Items from a data source
»»

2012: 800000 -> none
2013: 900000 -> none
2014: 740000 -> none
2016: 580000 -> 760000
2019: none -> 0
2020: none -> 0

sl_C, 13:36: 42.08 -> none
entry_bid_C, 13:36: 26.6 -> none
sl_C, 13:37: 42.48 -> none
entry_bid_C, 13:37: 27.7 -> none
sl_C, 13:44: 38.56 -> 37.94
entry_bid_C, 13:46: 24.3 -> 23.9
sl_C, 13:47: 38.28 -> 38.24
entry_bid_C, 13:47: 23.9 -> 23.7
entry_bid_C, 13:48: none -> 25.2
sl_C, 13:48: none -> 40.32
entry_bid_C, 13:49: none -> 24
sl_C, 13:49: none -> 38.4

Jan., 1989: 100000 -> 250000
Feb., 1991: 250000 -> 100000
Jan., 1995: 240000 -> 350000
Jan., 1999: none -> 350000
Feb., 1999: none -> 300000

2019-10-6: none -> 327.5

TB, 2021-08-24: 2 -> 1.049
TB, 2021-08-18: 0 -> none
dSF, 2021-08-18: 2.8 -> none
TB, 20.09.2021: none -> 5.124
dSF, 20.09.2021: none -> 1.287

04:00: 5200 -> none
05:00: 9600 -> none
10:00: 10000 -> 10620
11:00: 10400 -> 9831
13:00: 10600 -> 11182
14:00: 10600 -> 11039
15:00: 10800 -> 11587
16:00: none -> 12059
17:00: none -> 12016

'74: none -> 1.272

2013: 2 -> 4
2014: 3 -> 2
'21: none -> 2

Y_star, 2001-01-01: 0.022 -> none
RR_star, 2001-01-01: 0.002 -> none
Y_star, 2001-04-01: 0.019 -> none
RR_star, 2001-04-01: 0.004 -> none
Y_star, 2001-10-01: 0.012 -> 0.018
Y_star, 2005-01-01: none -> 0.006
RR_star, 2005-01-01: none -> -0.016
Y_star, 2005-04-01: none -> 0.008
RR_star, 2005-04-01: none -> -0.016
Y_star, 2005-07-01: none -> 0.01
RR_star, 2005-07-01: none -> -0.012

««

## What you need to do
Each line above needs to be written out again exactly.

## Task output
2012: 800000 -> none
2013: 900000 -> none
2014: 740000 -> none
2016: 580000 -> 760000
2019: none -> 0
2020: none -> 0

sl_C, 13:36: 42.08 -> none
entry_bid_C, 13:36: 26.6 -> none
sl_C, 13:37: 42.48 -> none
entry_bid_C, 13:37: 27.7 -> none
sl_C, 13:44: 38.56 -> 37.94
entry_bid_C, 13:46: 24.3 -> 23.9
sl_C, 13:47: 38.28 -> 38.24
entry_bid_C, 13:47: 23.9 -> 23.7
entry_bid_C, 13:48: none -> 25.2
sl_C, 13:48: none -> 40.32
entry_bid_C, 13:49: none -> 24
sl_C, 13:49: none -> 38.4

Jan., 1989: 100000 -> 250000
Feb., 1991: 250000 -> 100000
Jan., 1995: 240000 -> 350000
Jan., 1999: none -> 350000
Feb., 1999: none -> 300000

2019-10-6: none -> 327.5

TB, 2021-08-24: 2 -> 1.049
TB, 2021-08-18: 0 -> none
dSF, 2021-08-18: 2.8 -> none
TB, 20.09.2021: none -> 5.124
dSF, 20.09.2021: none -> 1.287

04:00: 5200 -> none
05:00: 9600 -> none
10:00: 10000 -> 10620
11:00: 10400 -> 9831
13:00: 10600 -> 11182
14:00: 10600 -> 11039
15:00: 10800 -> 11587
16:00: none -> 12059
17:00: none -> 12016

'74: none -> 1.272

2013: 2 -> 4
2014: 3 -> 2
'21: none -> 2

Y_star, 2001-01-01: 0.022 -> none
RR_star, 2001-01-01: 0.002 -> none
Y_star, 2001-04-01: 0.019 -> none
RR_star, 2001-04-01: 0.004 -> none
Y_star, 2001-10-01: 0.012 -> 0.018
Y_star, 2005-01-01: none -> 0.006
RR_star, 2005-01-01: none -> -0.016
Y_star, 2005-04-01: none -> 0.008
RR_star, 2005-04-01: none -> -0.016
Y_star, 2005-07-01: none -> 0.01
RR_star, 2005-07-01: none -> -0.012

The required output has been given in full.